Soon, everyone was shouting and Corridians and Jinura were pitted against each other. In the chaos, a man came to Torrin and pulled him from the charred bones of the councilman’s office.
“How about we let this town sort itself out,” he suggested, brushing off a bit of ash from Torrin’s jacket, though he knew he had to be blackened from head to toe.
“Where are you taking me?” Torrin asked, still confused by all that had happened. “This is my home.” As he said it, he wasn’t sure if it was true anymore.
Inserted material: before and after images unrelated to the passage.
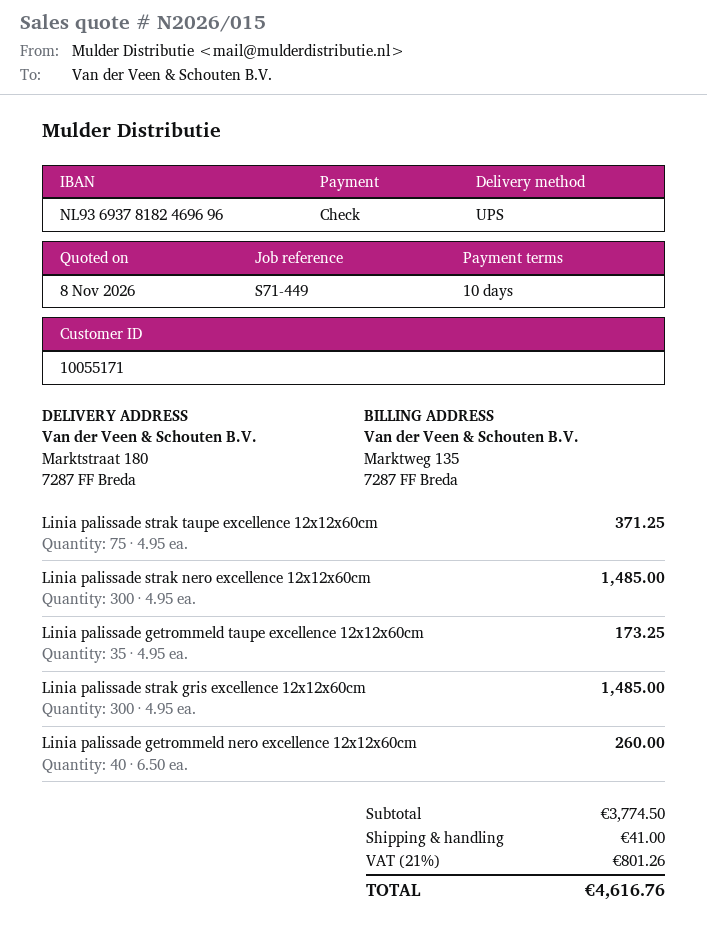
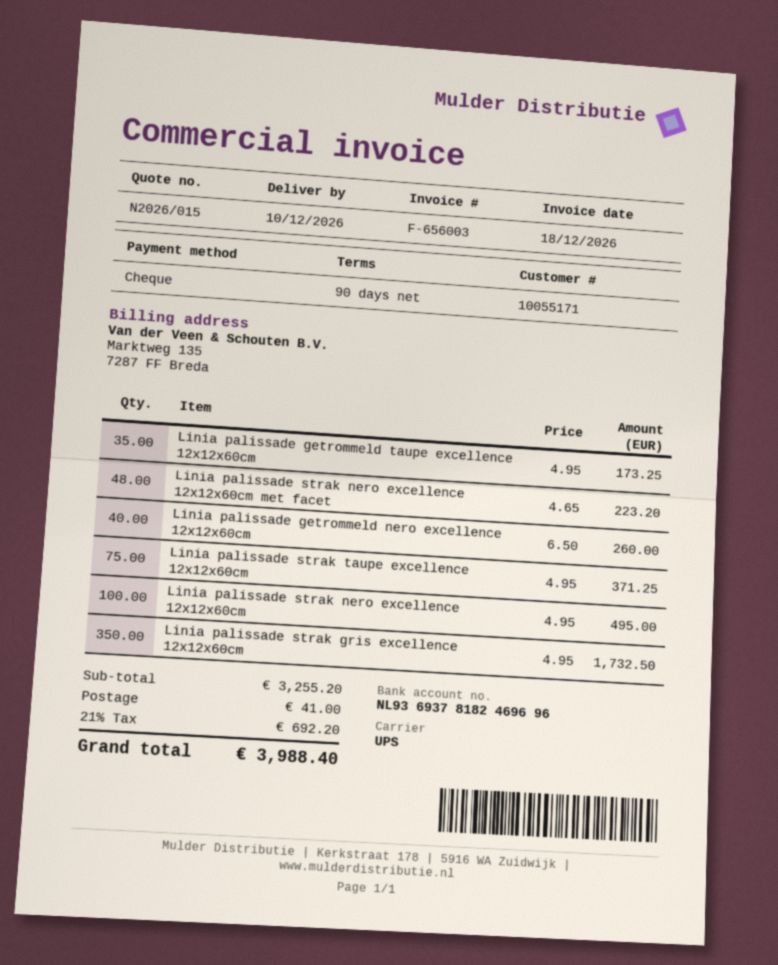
payment terms: 10 days -> 90 days
Linia palissade strak nero excellence 12x12x60cm: 300 x 4.95 = 1485.00 -> 100 x 4.95 = 495.00
Linia palissade strak gris excellence 12x12x60cm: 300 x 4.95 = 1485.00 -> 350 x 4.95 = 1732.50
Linia palissade strak nero excellence 12x12x60cm met facet: none -> 48 x 4.65 = 223.20
subtotal: 3774.50 -> 3255.20
tax: 21% = 801.26 -> 21% = 692.20
total: 4616.76 -> 3988.40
“They’ll have your head if they think you’ve been pretending to be Corridian.” At first, Torrin thought the man’s hair was covered in ash, but then he realized it was just a muted blonde color.
“I haven’t been pretending anything.”
“I believe you, but I’m not sure they’ll care.” The townspeople still screamed and brawled, but they were farther away now. “You know how they hate unregistered Jinura.”
Little by little, Jinura joined the man as he left the village. He’d only been surrounded by ten or so men earlier, but now there were at least thirty men and women walking beside him.
“Can you take me back to Corignis?” Now that he was Jinura, maybe he could go back to the way things were supposed to be. He’d live with his mother and train to work in the forges.
“We were planning on heading back that way in about three weeks. Can you wait that long?” Torrin nodded. Now that he was an unmarked Jinura, they’d probably be looking for him. Maybe in three weeks, things will have died down. He could get marked and everything would be right again.
“What’s your name, kid?”
“Torrin.”
The man smiled like he knew a secret. “My name is Silas.”